Или заканчивается этим. Потому что написав историю, можно решить, что дело сделано, и успокоиться. Слова как замена поступку. Опасная подмена.
5.11.2025, Москва
P.S.
Есть вещь, от которой сжимается желудок.
Мы читаем её дневник, чтобы заплакать.
Она писала его, чтобы не сойти с ума.
Поймите. Наши слёзы — это роскошь. Развлечение. Её слёзы были чернилами. Мы смотрим на её боль как в аквариум. Для неё эта боль была воздухом. Её дневник — не памятник. Это неразорвавшаяся мина. Она лежит в фундаменте нашей уютной реальности и тихо, беззвучно, взрывает наши удобные вопросы.
Но взрывает ли? Или мы просто научились ходить, осторожно минуя её, сделав из неё музейный экспонат, который трогать нельзя, но можно тихо восхищаться?
После этой книги нельзя с умным видом спрашивать: «Что лучше — любить или быть любимым?» Теперь этот вопрос пахнет гарью. Им действительно можно порезаться.
Остаётся только один: «Способен ли ты любить мир, который до сих пор, прямо сейчас, производит ненависть партиями?»
И если «да» — это не оптимизм. Это диагноз. Тот самый, который поставила себе тринадцатилетняя девочка. Болезнь надежды. Неизлечимая. Спасительная.
Или просто детская, неразумная, прекрасная в своём безумии ошибка? Мы называем это «надеждой», потому что слово «ошибка» здесь кажется кощунством. Но что, если это и есть самое человеческое — совершать такие ошибки, зная, что они ошибки?
Её строки горят не для тепла. Они горят, как запретительные сигналы. Чтобы мы помнили температуру в печах. И чтобы знали: человеческое слово, брошенное в бездну, — это не жест отчаяния. Это — единственное оружие, которое у нас есть.

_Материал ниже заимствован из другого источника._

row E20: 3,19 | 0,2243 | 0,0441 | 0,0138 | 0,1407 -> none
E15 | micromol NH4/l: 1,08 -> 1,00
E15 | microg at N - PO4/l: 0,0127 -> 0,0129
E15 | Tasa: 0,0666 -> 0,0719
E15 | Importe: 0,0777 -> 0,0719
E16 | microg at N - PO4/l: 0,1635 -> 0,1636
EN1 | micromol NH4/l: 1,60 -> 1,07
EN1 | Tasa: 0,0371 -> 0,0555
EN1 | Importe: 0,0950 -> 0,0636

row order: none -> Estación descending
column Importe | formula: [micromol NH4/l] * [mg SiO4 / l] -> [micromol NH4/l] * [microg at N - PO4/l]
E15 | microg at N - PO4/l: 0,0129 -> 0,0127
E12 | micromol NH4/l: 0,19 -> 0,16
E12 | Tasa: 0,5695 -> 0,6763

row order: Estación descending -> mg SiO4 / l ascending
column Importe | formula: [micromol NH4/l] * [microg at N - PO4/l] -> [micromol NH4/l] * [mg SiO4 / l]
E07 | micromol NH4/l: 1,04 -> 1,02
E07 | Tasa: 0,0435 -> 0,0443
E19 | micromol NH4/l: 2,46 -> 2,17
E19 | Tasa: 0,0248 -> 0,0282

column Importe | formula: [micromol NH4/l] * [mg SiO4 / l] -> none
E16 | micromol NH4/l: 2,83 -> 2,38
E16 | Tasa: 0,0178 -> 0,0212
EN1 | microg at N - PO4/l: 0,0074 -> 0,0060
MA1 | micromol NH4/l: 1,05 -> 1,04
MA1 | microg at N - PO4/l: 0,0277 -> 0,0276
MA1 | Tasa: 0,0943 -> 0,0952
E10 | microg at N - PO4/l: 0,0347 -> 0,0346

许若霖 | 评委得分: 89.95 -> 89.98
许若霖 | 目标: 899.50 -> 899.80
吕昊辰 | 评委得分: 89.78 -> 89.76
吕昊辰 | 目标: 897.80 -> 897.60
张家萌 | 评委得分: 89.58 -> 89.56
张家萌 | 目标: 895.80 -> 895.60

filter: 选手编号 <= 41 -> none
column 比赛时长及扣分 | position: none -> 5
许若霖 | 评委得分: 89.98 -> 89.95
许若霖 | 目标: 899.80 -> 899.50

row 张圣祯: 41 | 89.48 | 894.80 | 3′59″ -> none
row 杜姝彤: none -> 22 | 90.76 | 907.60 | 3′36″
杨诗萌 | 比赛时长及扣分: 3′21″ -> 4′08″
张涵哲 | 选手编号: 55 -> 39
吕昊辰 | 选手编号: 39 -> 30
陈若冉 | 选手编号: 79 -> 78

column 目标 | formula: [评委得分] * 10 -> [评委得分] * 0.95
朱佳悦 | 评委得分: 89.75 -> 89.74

Если, конечно, это оружие. А не просто крик, теряющийся в том же мраке, из которого родился.
12.2025, Москва
P.P.S.
В конце того стихотворения есть строчки: «Один сощурится на яркий свет, / Другой – сгорит свечой в пылу страстей…»
Раньше я думал, это про двух людей. Теперь ясно — это про одного.
Про того, кто щурится, вглядываясь в кромешную тьму в поисках света.
И про того, кто, не найдя его, решает стать светом сам. Ценой сгорания.
Анна Франк сделала и то, и другое. Она щурилась, пытаясь разглядеть добрую суть в людях. И она же сгорала — ровным, ясным, неотвратимым пламенем — пытаясь осветить этой сутью непроглядную ночь.
Или нам только кажется, что она сгорала «ясно» и «неотвратимо»? На самом деле, наверное, было просто страшно, больно и очень одиноко. И никакого высокого «пламени» — лишь тлеющий уголёк, который ветер истории раздул в костерь нашей памяти.
Весь диалог через бездну — в этой работе. Один щурится. Другой горит. И где-то между прищуром и пламенем рождается не «смысл». Рождается жизнь. Упрямая. Худая. Несдающаяся. Даже когда сдаться — единственное, что остаётся.
А иногда — просто кончается. Без всякого рождения. И всё, что остаётся — это строчки на бумаге, которые мы пытаемся разгадать, как шифр, надеясь, что в них скрыт ответ. Хотя, возможно, это просто строчки. И ответа нет.